+++ Records supplied +++

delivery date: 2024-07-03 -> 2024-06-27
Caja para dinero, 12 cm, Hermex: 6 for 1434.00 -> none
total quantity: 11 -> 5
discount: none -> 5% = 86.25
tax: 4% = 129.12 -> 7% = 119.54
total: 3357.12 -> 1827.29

+++
+++ Records supplied +++

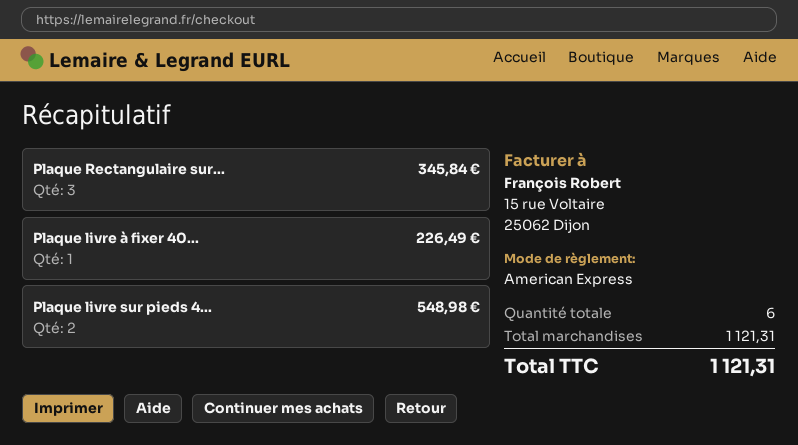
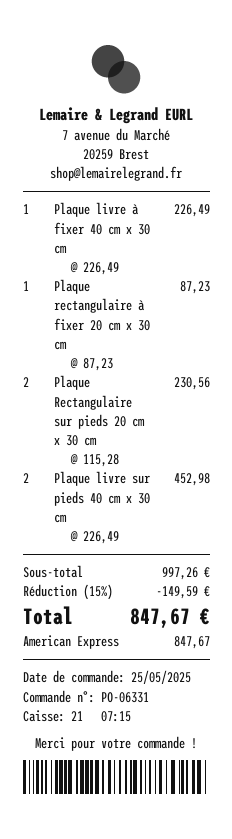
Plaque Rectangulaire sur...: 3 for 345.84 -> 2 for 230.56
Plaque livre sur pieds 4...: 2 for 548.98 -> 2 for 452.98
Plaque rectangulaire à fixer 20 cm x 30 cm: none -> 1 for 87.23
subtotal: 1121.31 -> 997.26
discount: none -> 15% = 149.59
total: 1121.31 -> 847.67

+++
+++ Records supplied +++

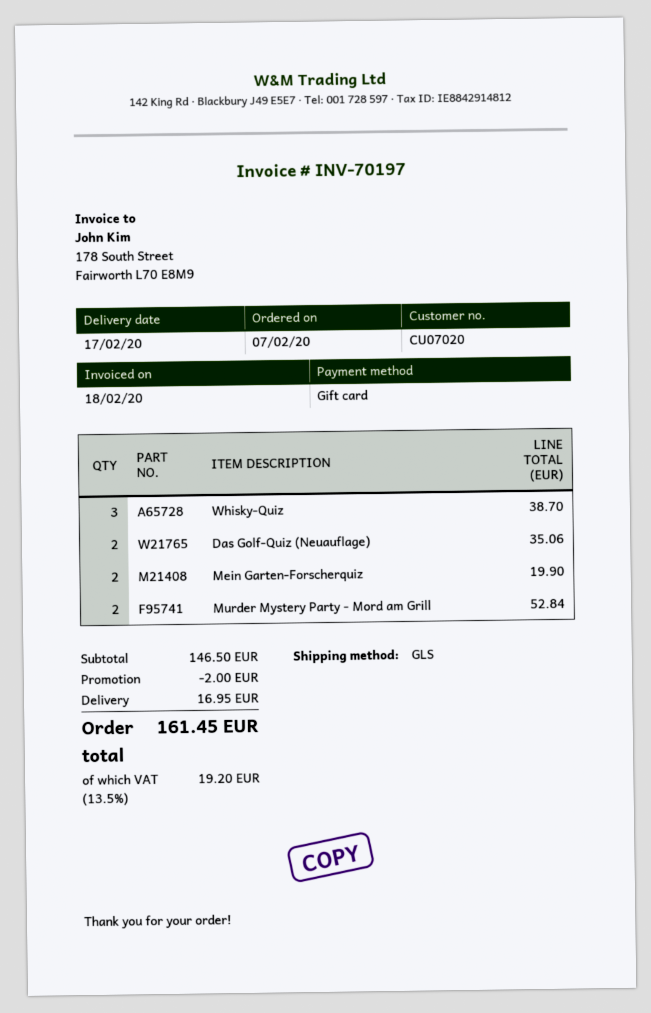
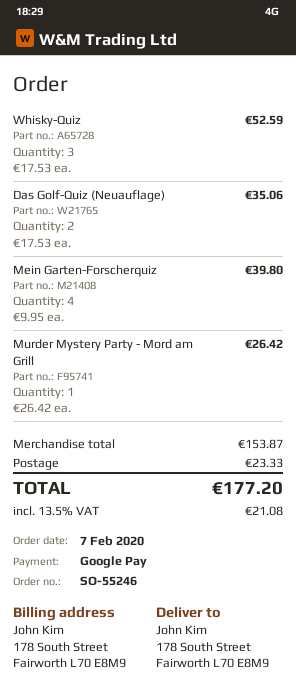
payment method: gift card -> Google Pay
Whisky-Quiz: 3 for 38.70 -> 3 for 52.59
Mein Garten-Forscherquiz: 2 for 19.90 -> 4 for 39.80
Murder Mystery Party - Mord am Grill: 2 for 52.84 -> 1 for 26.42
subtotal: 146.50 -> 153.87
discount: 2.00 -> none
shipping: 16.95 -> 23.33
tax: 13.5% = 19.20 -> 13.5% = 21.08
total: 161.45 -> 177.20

+++

- What the task asks -
For the lines above, output exactly those from the line containing "shipping: 16.95 -> 23.33" through the line containing "total: 161.45 -> 177.20", and skip the others.

- Your response -
shipping: 16.95 -> 23.33
tax: 13.5% = 19.20 -> 13.5% = 21.08
total: 161.45 -> 177.20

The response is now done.